Lol that was ridiculously funny.


----------



## HumanSmoke (Apr 21, 2014)

TheBrainyOne said:


> I will literally drop a Hydrogen bomb on TSMC's Foundries if even one their spokesperson says, "Moore's Law is still being followed today."


Why would TSMC say that now, considering they know full well that processes they timelined for are falling behind schedule due to litho tools and energy demands slipping?
Back when people were a little more confident of EUV's ramp - a year or more ago, people might have seen a business as usual scenario, but ASML's delays in wafer and validation tooling (which caused an influx of funding from their customers), as well as TSMC's own well publicised false start recently have certainly stopped any talk of the continuation of transistor density per dollar.


----------



## pjl321 (Apr 21, 2014)

xenocide said:


> That will never happen.  Hell, Intel barely can get their 14nm process running correctly, and they have the best Engineers in the industry.  Not to mention Intel has literally nothing to gain from openning their top of the line fabs to competitors.  Business aside, you can't just take a microprocessor design and slap it on a process node that's 30% smaller, it doesn't work like that.  They would have to spend a few monthes redesigning and testing it to ensure it's functioning correctly, efficient, and cost effective.



Sure it wouldn't be straight forward but I think the finished product would justify the time/effort/money needed to achieve this. In say 3-6 months they would gain 2-4 years worth of waiting for TSMC to get there.
As for in Intel, I am pretty sure 14nm is ready and has been for some time but they are delaying purely from financial stand point, why spend billions on new facilities to save millions on smaller chips?

But if they had other big players paying to use their fabs then it makes financial sense again.

As for a competition stand point, Intel is not competing in the discrete gaming graphics card world so that shouldn't coming into play.
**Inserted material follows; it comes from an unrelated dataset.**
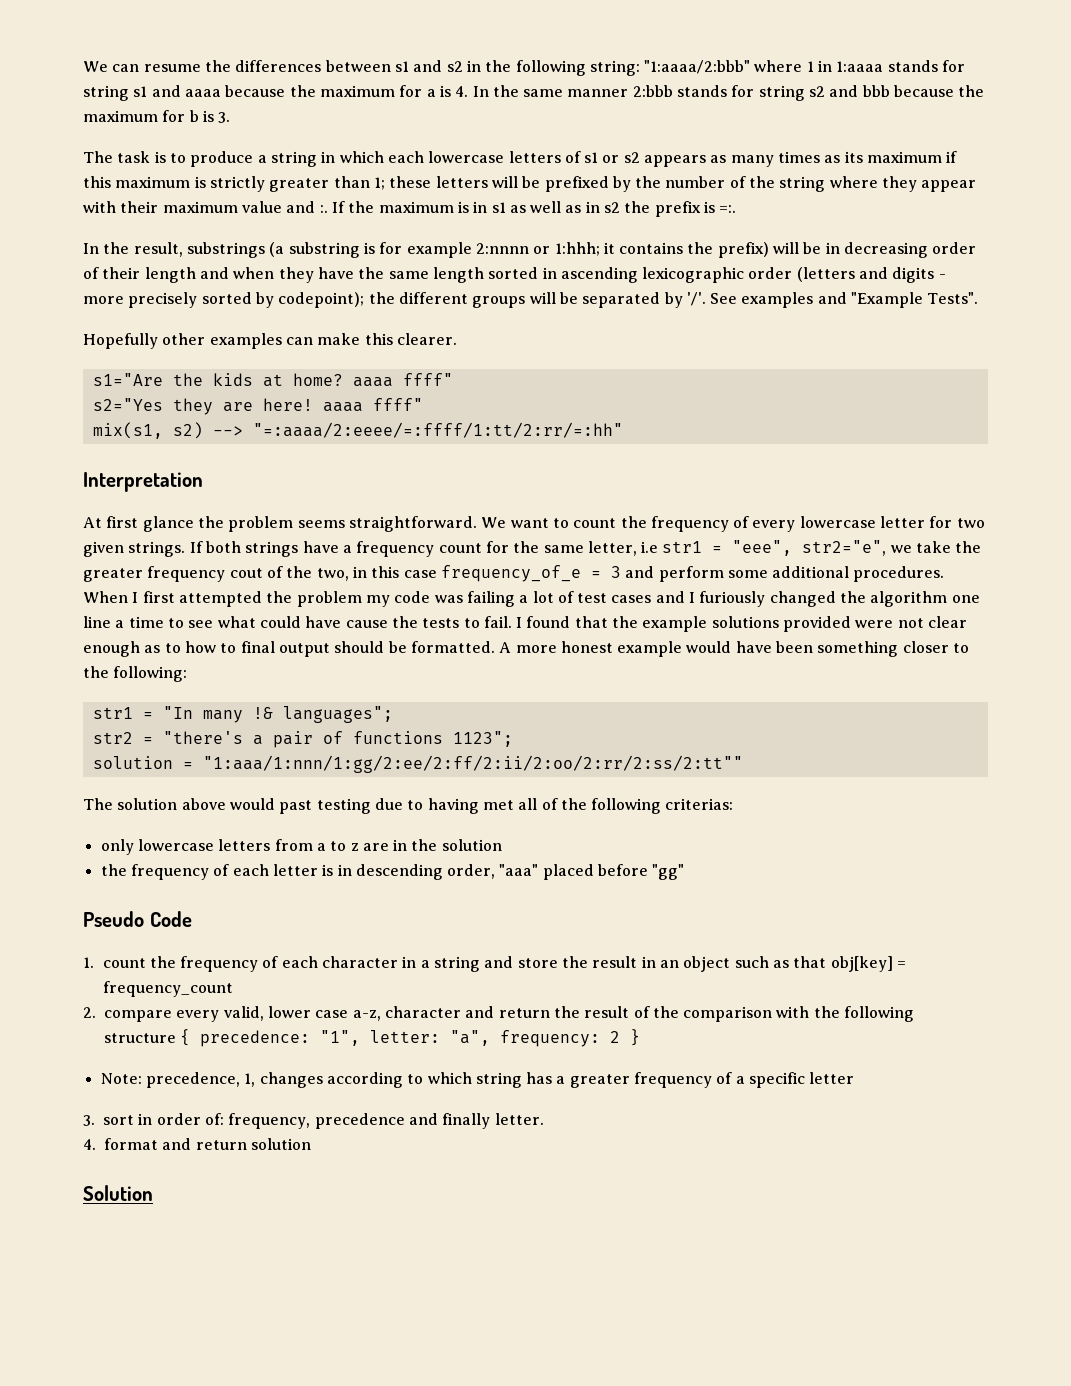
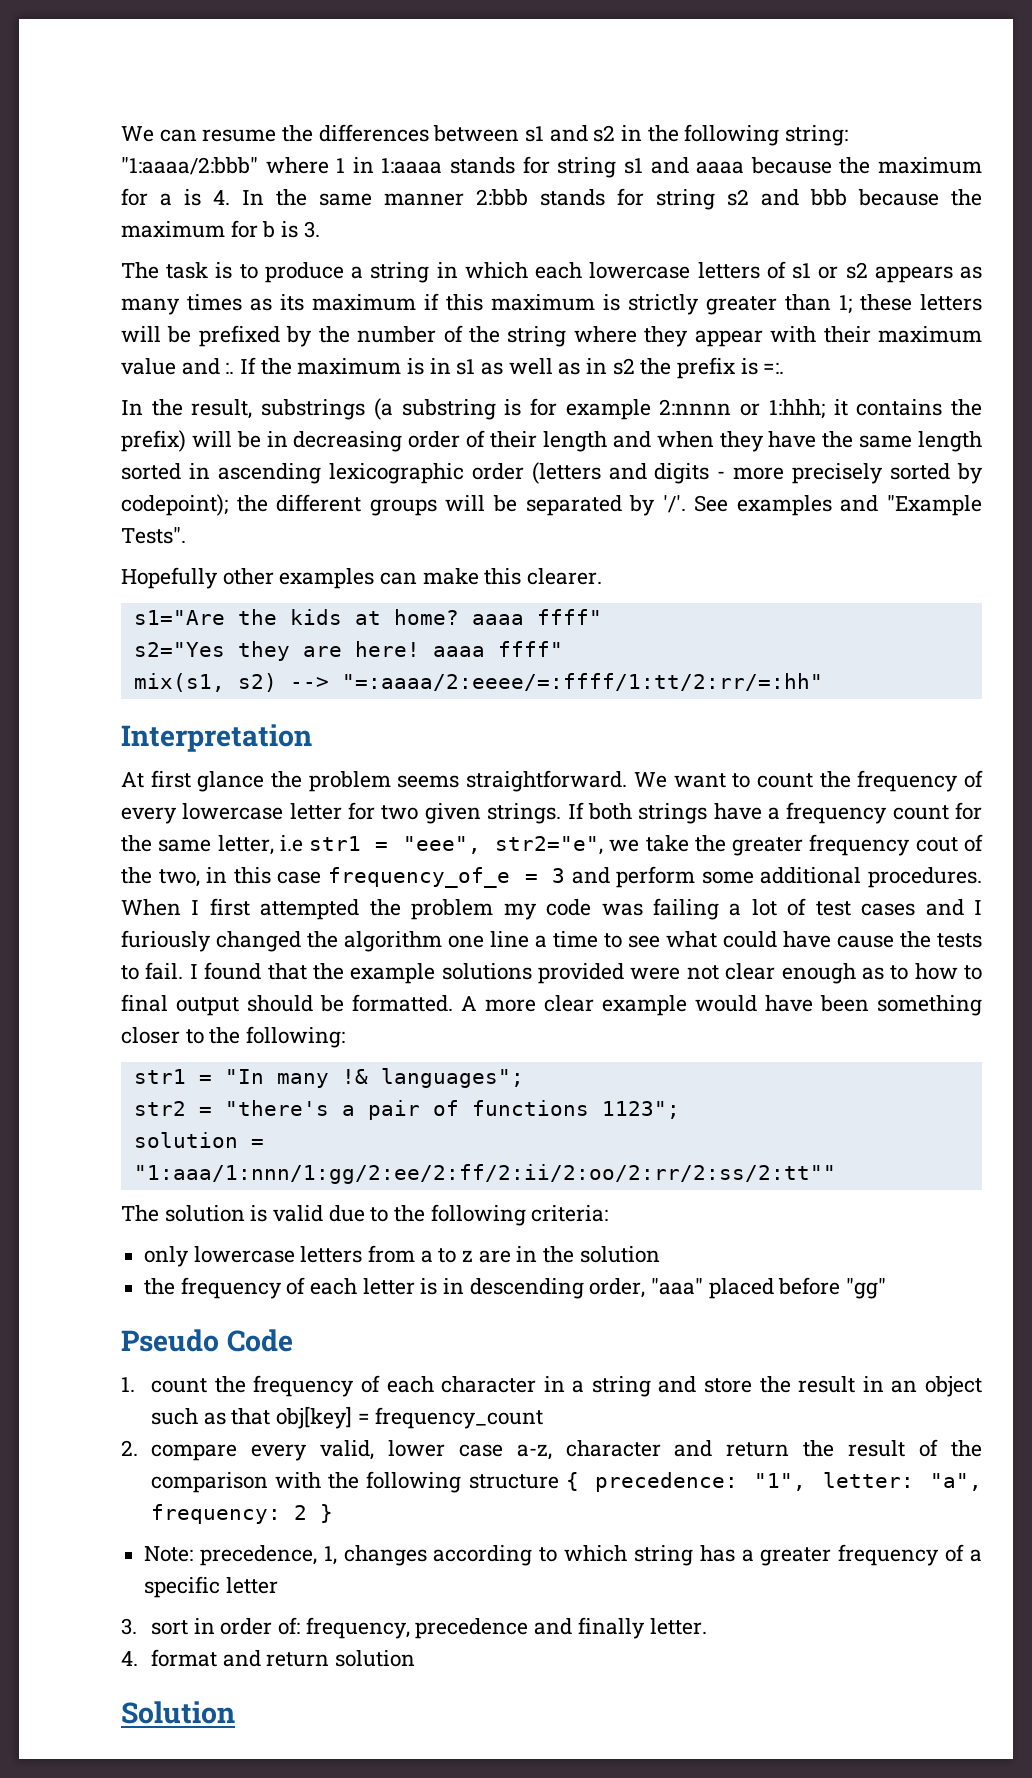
[560,641,613,653] honest -> [544,995,594,1012] clear
[181,798,734,814] above would past testing due to having met all of the following criterias: -> [250,1204,609,1226] is valid due to the following criteria:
Hell, I think it would be really cool if Intel just bought nVidia outright! We would get amazing on board graphics, with excellent drivers and some absolute monstrous discrete graphics chips as everything is in house in the most advanced processes on the planet.


----------



## TheBrainyOne (Apr 21, 2014)

HumanSmoke said:


> Why would TSMC say that now, considering they know full well that processes they timelined for are falling behind schedule due to litho tools and energy demands slipping?
> Back when people were a little more confident of EUV's ramp - a year or more ago, people might have seen a business as usual scenario, but ASML's delays in wafer and validation tooling (which caused an influx of funding from their customers), as well as TSMC's own well publicised false start recently have certainly stopped any talk of the continuation of transistor density per dollar.


Can't take a joke, can you?

BTW, considering that NVIDIA has had some experience with Maxwell (GM107) and has had lots and lots of experience with 28 NM (3 years worth of experience at least), GM104 and GM106 should be a worth while upgrade. Even if NVIDIA is one year late to the 20 NM party, it won't matter because 20 NM production will be in full swing by then.



pjl321 said:


> But if they had other big players paying to use their fabs then it makes financial sense again.



It doesn't. Right now, people in the PC space are ready to buy Intel's GPUs (or their SoCs for Smartphone and Tablets) because their process advantage compensates their architecture disadvantage. If Intel shares their process with NVIDIA or AMD, they lose their business in those markets. The CPU market is declining so it makes no sense for AMD to use Intel's fabs.


----------



## HumanSmoke (Apr 21, 2014)

pjl321 said:


> As for a competition stand point, Intel is not competing in the discrete gaming graphics card world so that shouldn't coming into play.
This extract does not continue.